Early Life Adversity, Individual Decision Making And Collective Outcomes

When fear and tension rise across racial and ethnic divisions, as they have in recent years, genetic arguments to explain behavioral differences can quickly become popular. However, we know racial and ethnic groups may also be exposed to vastly different experiences, also likely to strongly impact behavior. Despite seemingly inexhaustible interest in the nature/nurture debate, we are only starting to learn how the interaction of genes with experience may alter the potential of individuals, and to see how individual decision making styles can alter the potential wealth of nations.      

A captivating news image I saw this year depicted two sets of identical twins, mixed up as infants, raised in separate families in Colombia. The men and their families assumed they were fraternal twins, who share genes only as much as siblings and therefore do not look alike. Only in adulthood, did the young men discover the mistake and find their identical twin brothers through the recognition of friends. One mixed pair of twins grew up in the city and the other in countryside with far more modest resources. We are all, of course, eager to know how these different environments altered these men’s personalities, preferences, intelligence, and decision making when their genes were the same. We are all probably fairly comfortable with the idea that trauma, hardship, or parenting style could impact our emotional development and our emotional patterns even in adulthood. However, it is less clear how early experience might affect how we think and make decisions. Is one identical twin more likely to save his money, repeat a mistake, take a short cut, buy lottery tickets, or stubbornly resist changing his mind because he was raised in a different situation? Or would the identical twin pair make the same choice regardless of upbringing? The answers from these twins are still emerging and the sample is, of course, anecdotally small. If we definitively knew the answer to these questions we might change how we view parenting and investment in childcare and education.

A growing body of work now effectively models this “twins raised apart” situation in genetically identical strains of inbred mice or genetically similar rats. Rodents get us away from our cultural biases and can be raised in conditions that model human experience of adversity and scarcity in infancy and childhood. In one early life stress model, the mother rodent is not given adequate nesting material and moves about the cage restlessly, presumably in search of more bedding. In other models, the rodent pups are separated from the mother for portions of the day or are housed alone after weaning. These offspring are then compared to offspring that have been housed with adequate nesting material and have not been separated more than briefly from their mother or siblings.

Investigators first focused early life adversity research in rodent models on emotional behavior. This research found that early life adversity increased adult stress and anxiety-like behavior. More recent studies, including some from my own lab, find that early life adversity can also impact how rodents think—the way they solve problems and make decisions. Rats and mice that have been subjected to greater early life stress tend to be less cognitively flexible (stubbornly applying old rules in a laboratory task after new rules are introduced) and they may also be more repetitive or forgetful. Some of the differences in behavior have been found to fade as the animals get older but others grow stronger and persist into adulthood.

I would hesitate to say that one group was smarter, since it is hard to determine what would be an optimal style for a wild rodent. We might see stubborn, inflexible or repetitive behavior as unintelligent in a laboratory test. In some real world situations, the same behavior might become admirable as “grit” or perseverance.
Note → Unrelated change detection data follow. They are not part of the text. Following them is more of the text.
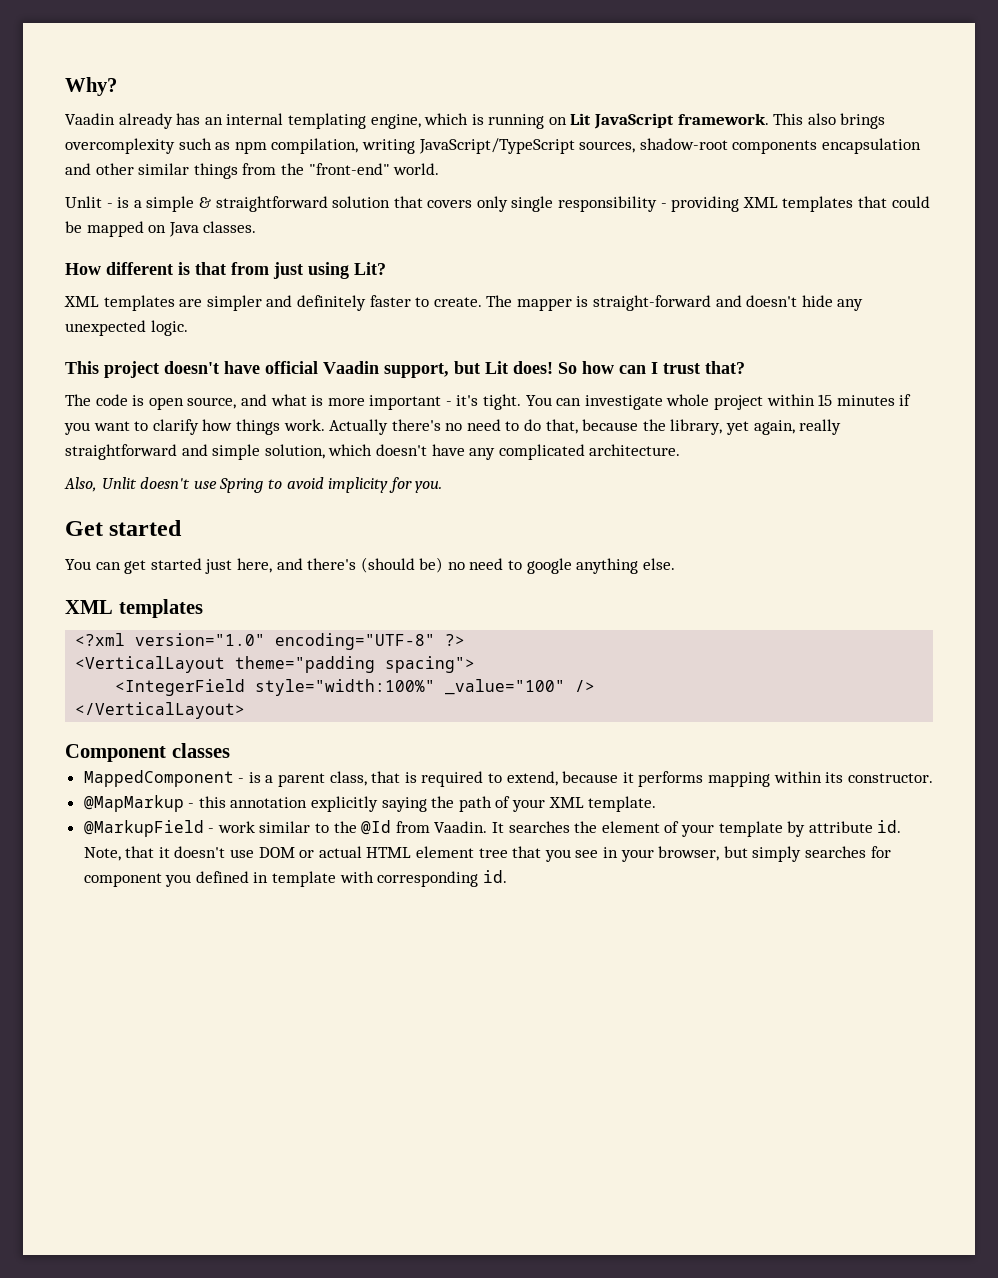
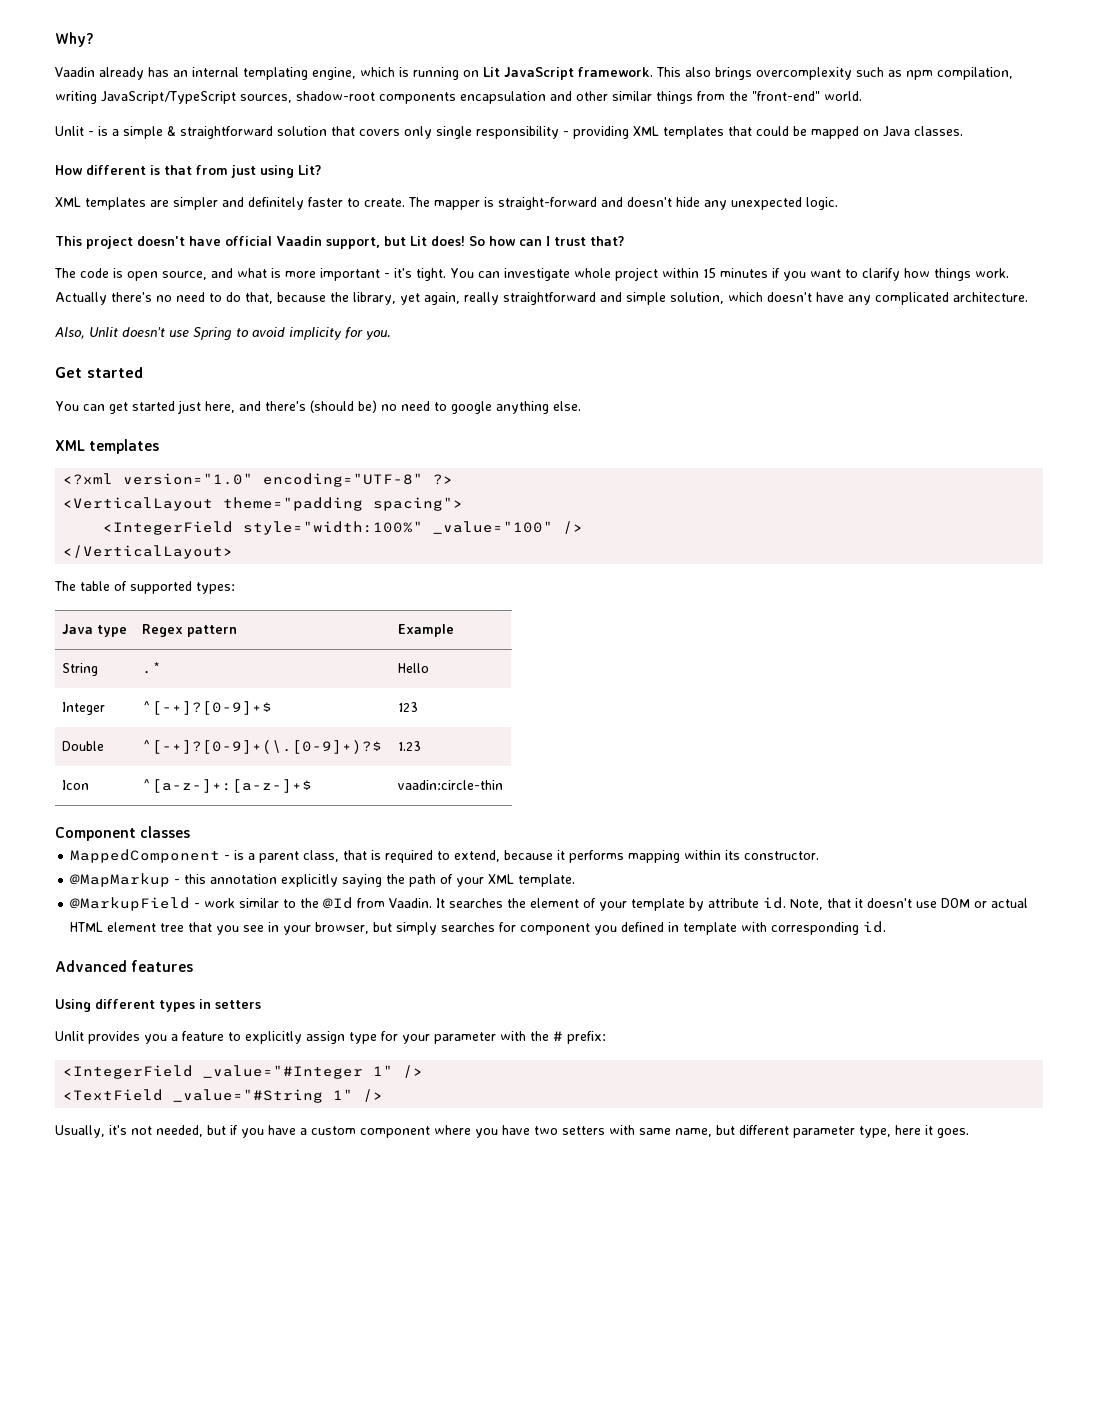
+ The table of supported types:
+ Java type | Regex pattern | Example
+ String | .* | Hello
+ Integer | ^[-+]?[0-9]+$ | 123
+ Double | ^[-+]?[0-9]+(\.[0-9]+)?$ | 1.23
+ Icon | ^[a-z-]+:[a-z-]+$ | vaadin:circle-thin
+ Advanced features
+ Using different types in setters
+ Unlit provides you a feature to explicitly assign type for your parameter with the # prefix:
+ <IntegerField _value="#Integer 1" />
+ <TextField _value="#String 1" />
+ Usually, it's not needed, but if you have a custom component where you have two setters with same name, but different parameter type, here it goes.

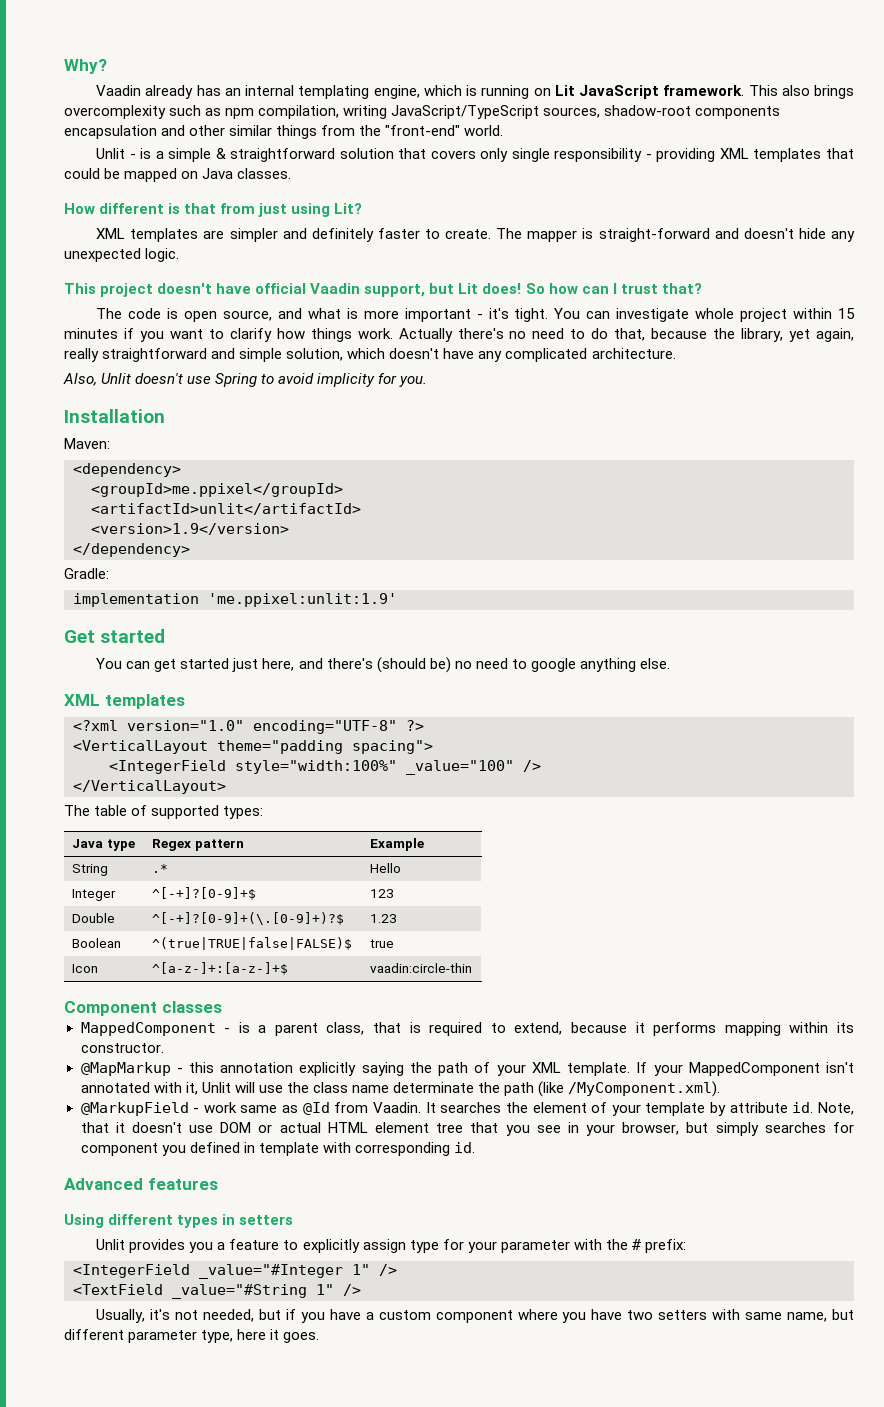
+ Installation
+ Maven:
+ <dependency>
+ <groupId>me.ppixel</groupId>
+ <artifactId>unlit</artifactId>
+ <version>1.9</version>
+ </dependency>
+ Gradle:
+ implementation 'me.ppixel:unlit:1.9'
+ Boolean | ^(true|TRUE|false|FALSE)$ | true
+ If your MappedComponent isn't annotated with it, Unlit will use the class name determinate the path (like /MyComponent.xml).
- @MarkupField - work similar to the @Id from Vaadin.
+ @MarkupField - work same as @Id from Vaadin.

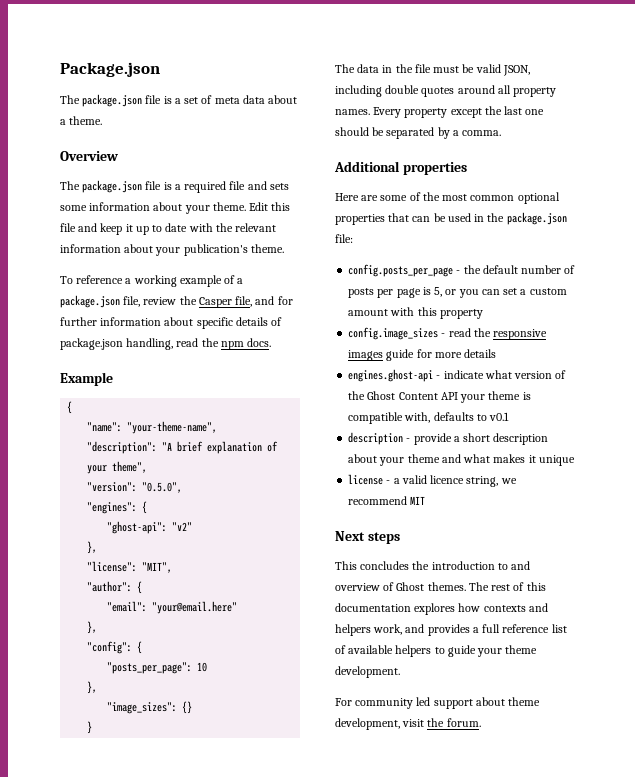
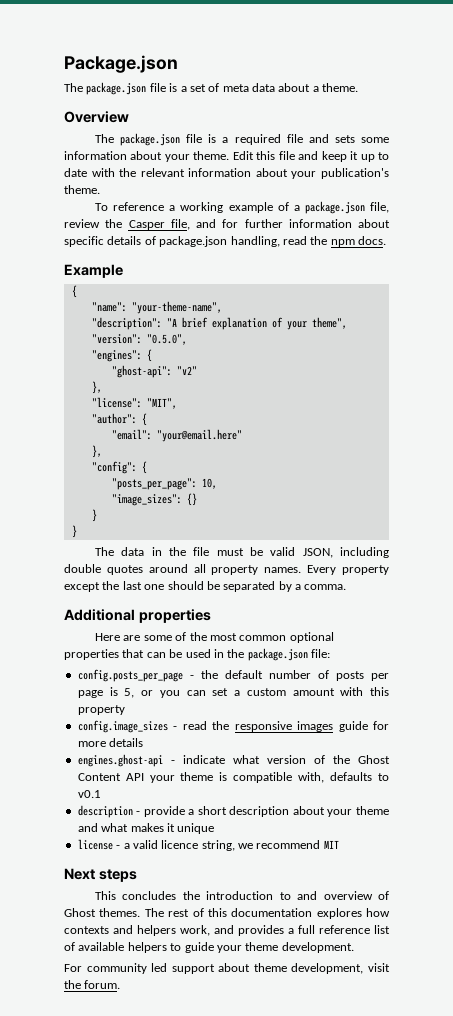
- "posts_per_page": 10
- },
+ "posts_per_page": 10,
  "image_sizes": {}
+ }

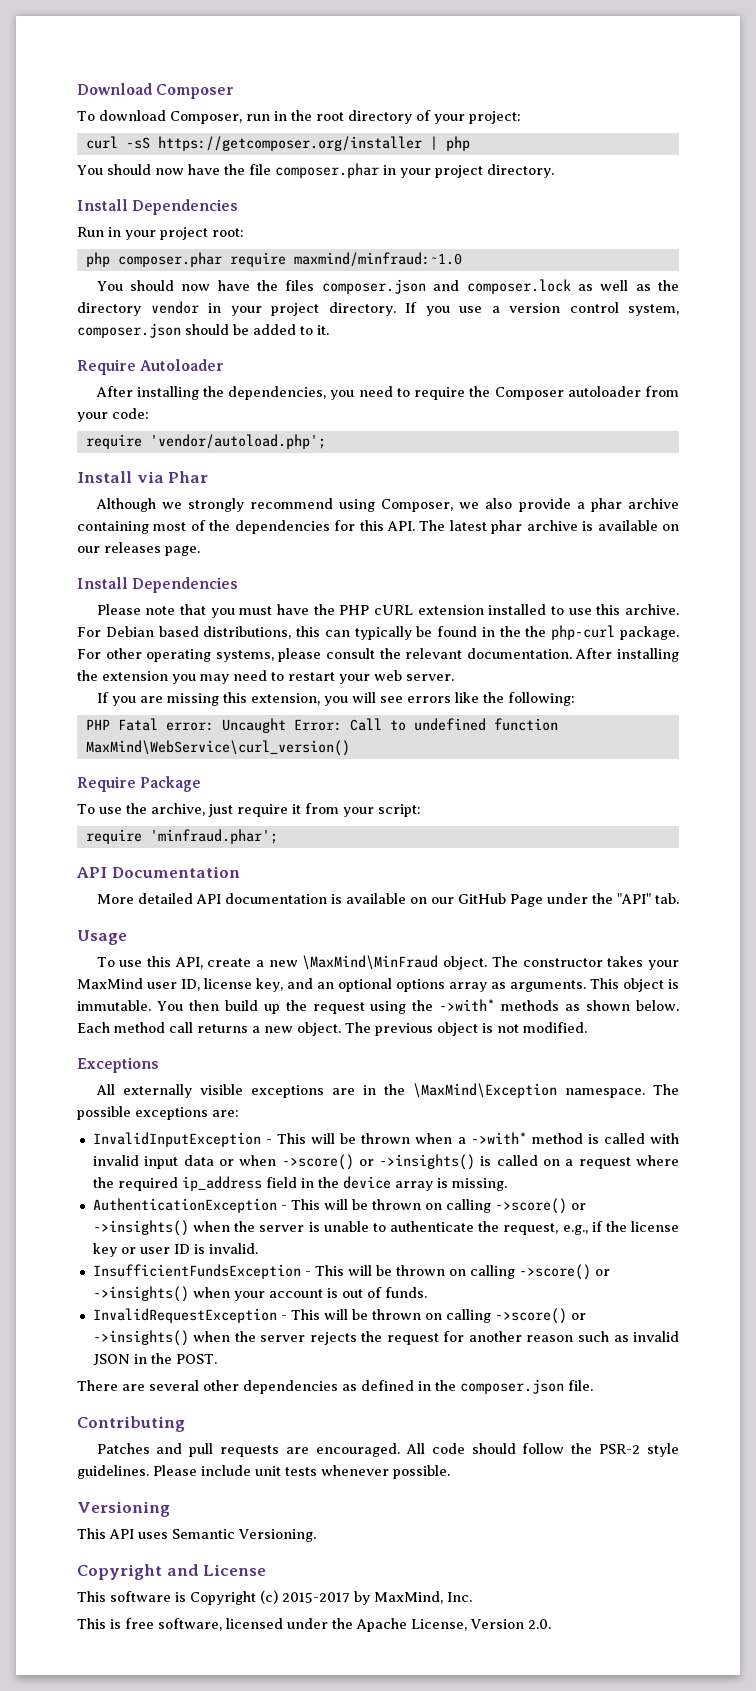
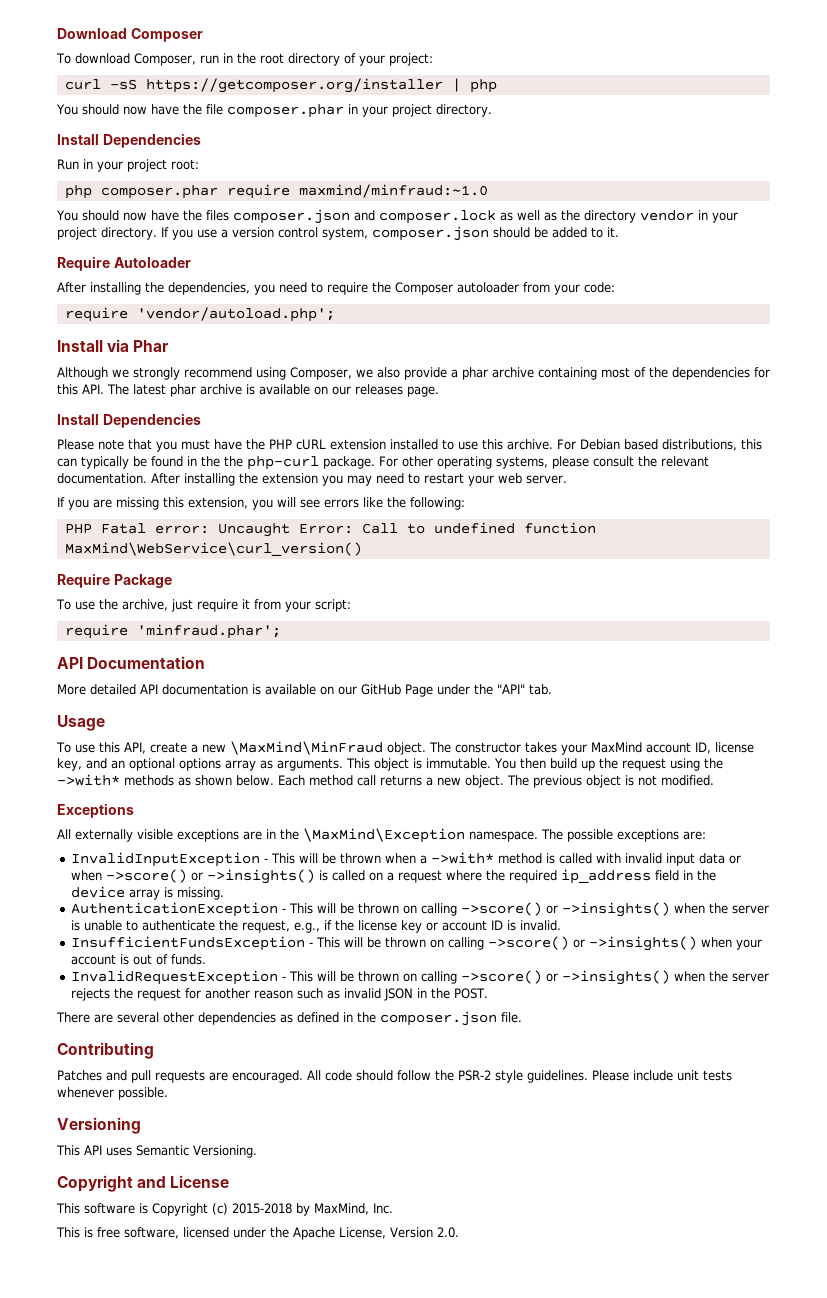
- The constructor takes your MaxMind user ID, license key, and an optional options array as arguments.
+ The constructor takes your MaxMind account ID, license key, and an optional options array as arguments.
- AuthenticationException - This will be thrown on calling ->score() or ->insights() when the server is unable to authenticate the request, e.g., if the license key or user ID is invalid.
+ AuthenticationException - This will be thrown on calling ->score() or ->insights() when the server is unable to authenticate the request, e.g., if the license key or account ID is invalid.
- This software is Copyright (c) 2015-2017 by MaxMind, Inc.
+ This software is Copyright (c) 2015-2018 by MaxMind, Inc.

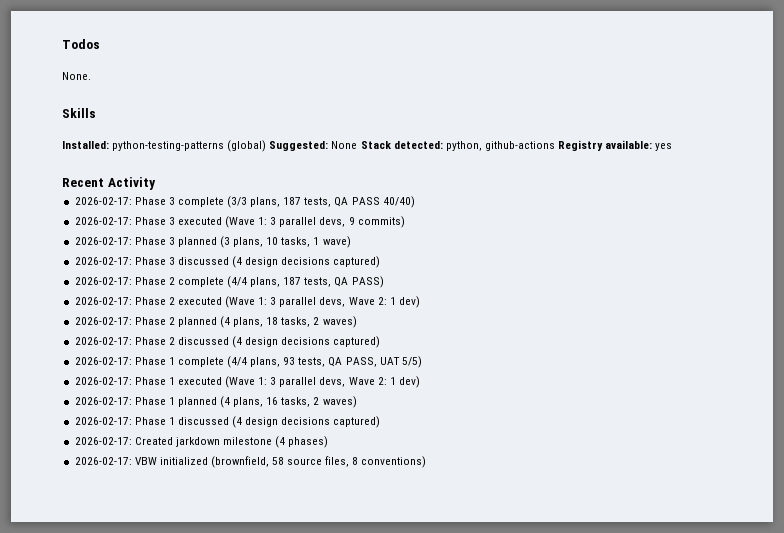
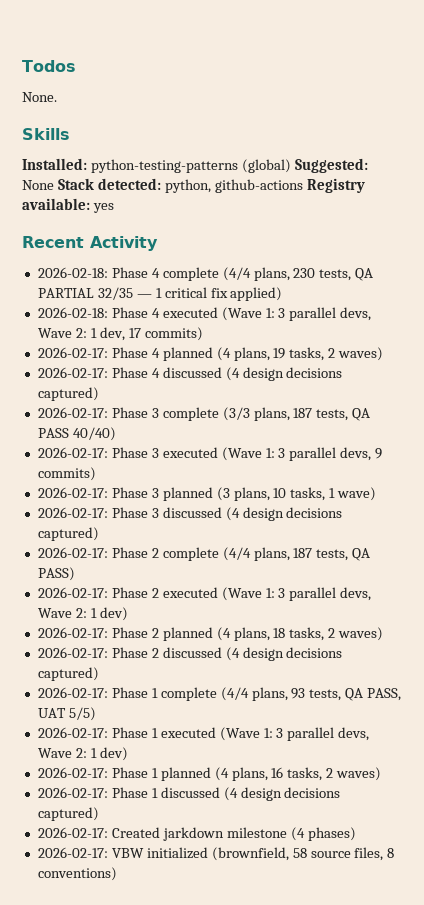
+ 2026-02-18: Phase 4 complete (4/4 plans, 230 tests, QA PARTIAL 32/35 — 1 critical fix applied)
+ 2026-02-18: Phase 4 executed (Wave 1: 3 parallel devs, Wave 2: 1 dev, 17 commits)
+ 2026-02-17: Phase 4 planned (4 plans, 19 tasks, 2 waves)
+ 2026-02-17: Phase 4 discussed (4 design decisions captured)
Competing theories attempt to explain these changes in emotional behavior, problem solving, and decision making. The brains of the mice that experienced adversity may be dysfunctional, in line with evidence of atrophy of frontal neurons after stress.  Alternatively, humans and rodents may show positive adaptation to adversity. In one model currently growing in popularity, a brain developing under adversity may adopt a “live fast-die young” strategy that favors earlier maturation and short-term decision making. In this adaptive calibration model, animals that are genetically identical might express different set of genes in their brain and develop different neural circuits in an attempt to prepare their brain for success in the kind of environment in which they find themselves. It is unclear how many different possible trajectories might be available or when or how young brains are integrating environmental information. However, based on this adaptive calibration model, in lean times versus fat times you might expect a single species to “wire-up” different brains and display different behaviors without requiring genetic change or genetic selection at the germline level (level of eggs and sperm).

Why should we care? This data might explain population level economic behavior and offer a powerful counter narrative to seductive genetic explanations of success. Another piece of captivating news out this year was Nicholas Wade’s review of Garret Jones’ Hive Mind in the Wall Street Journal. Reading this review, I learned that national savings rates correlate with average IQ scores even if individual IQ scores do not; the subtitle is “How your nation’s IQ matters so much more than your own.” In his review, Wade (not Jones) suggests we need to look to “evolutionary forces” to explain IQ and its correlated behavioral differences. The well controlled data from experiments in mice and rats suggest we also look to early life experience. Rodents are not known for their high IQ, but the bottom line is what intelligence they have is sensitive to early life experience, even when we hold germline genetics constant. Putting these rodent and human findings together, one might hypothesize that humans exposed to instability or scarcity in early life are developing brains that are wired for shorter term investment and less saving. Thus, rather than dismissing the successes and failures of nations to slow changing genetic inheritance, we might foster a brighter future by paying more attention to the quality of early life experiences.